Look through the records below and state how many lines carry the string "facilitate", adding nothing.

---+---

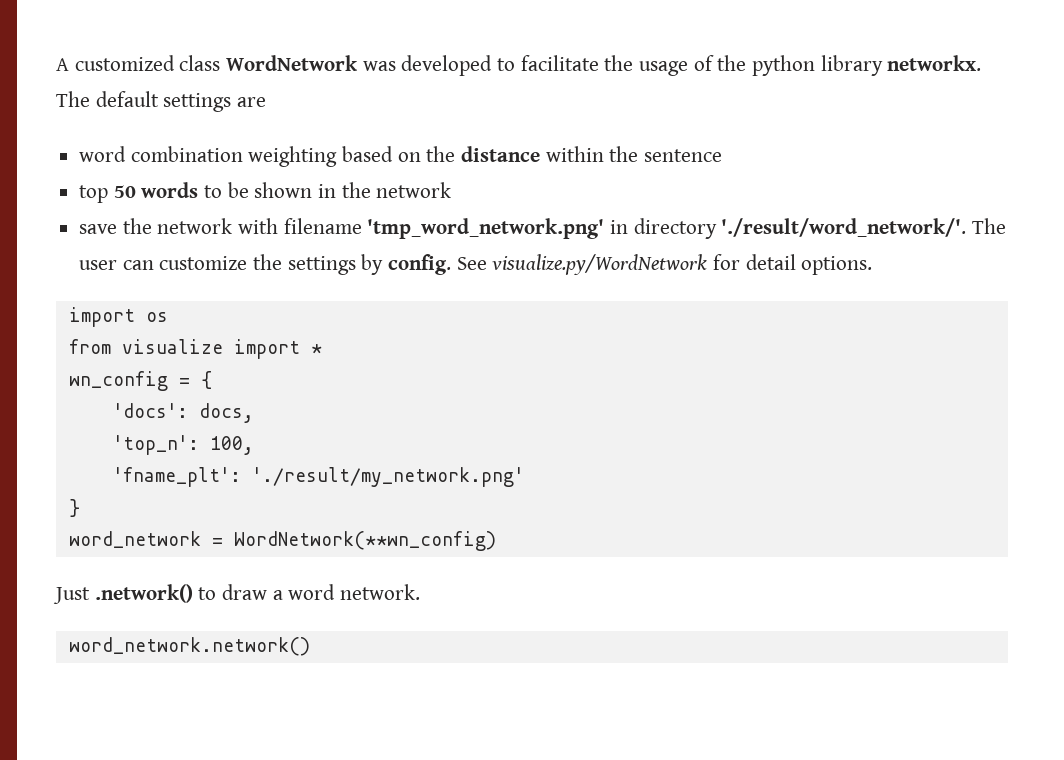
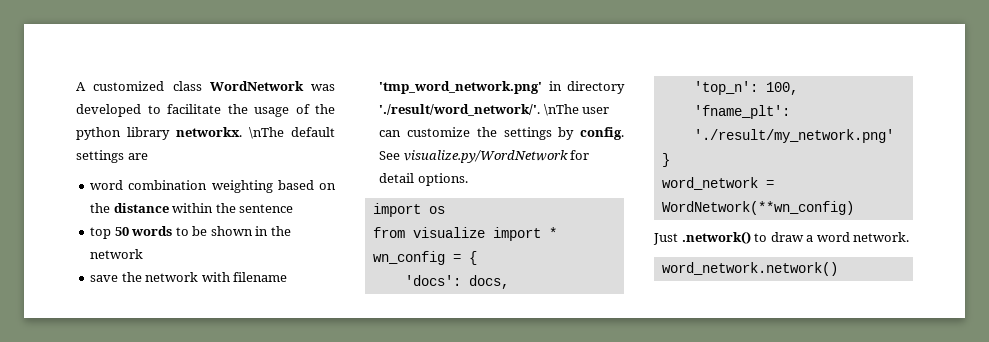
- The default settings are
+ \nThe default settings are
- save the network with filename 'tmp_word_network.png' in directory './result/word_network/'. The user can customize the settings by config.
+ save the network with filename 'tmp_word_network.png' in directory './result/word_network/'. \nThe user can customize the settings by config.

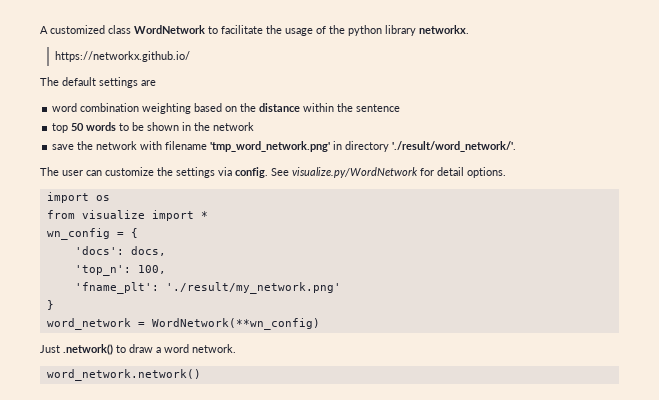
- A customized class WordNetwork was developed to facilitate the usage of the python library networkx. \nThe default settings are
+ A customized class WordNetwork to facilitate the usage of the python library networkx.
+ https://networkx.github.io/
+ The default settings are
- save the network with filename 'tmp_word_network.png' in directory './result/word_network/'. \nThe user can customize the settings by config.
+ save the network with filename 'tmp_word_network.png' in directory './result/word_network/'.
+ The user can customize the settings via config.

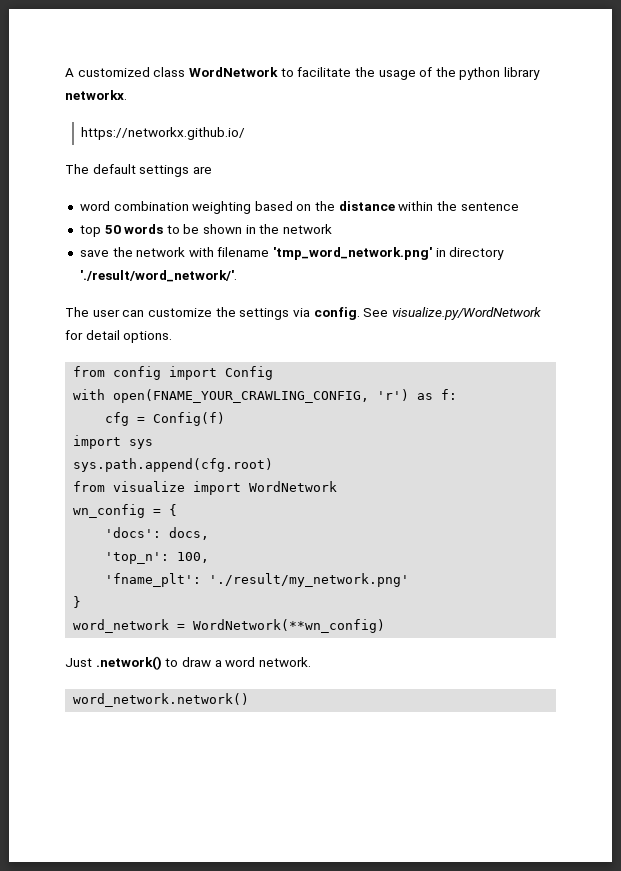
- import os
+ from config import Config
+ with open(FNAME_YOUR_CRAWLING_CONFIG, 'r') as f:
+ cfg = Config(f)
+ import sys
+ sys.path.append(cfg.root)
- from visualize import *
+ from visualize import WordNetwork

---+---

RESPONSE
2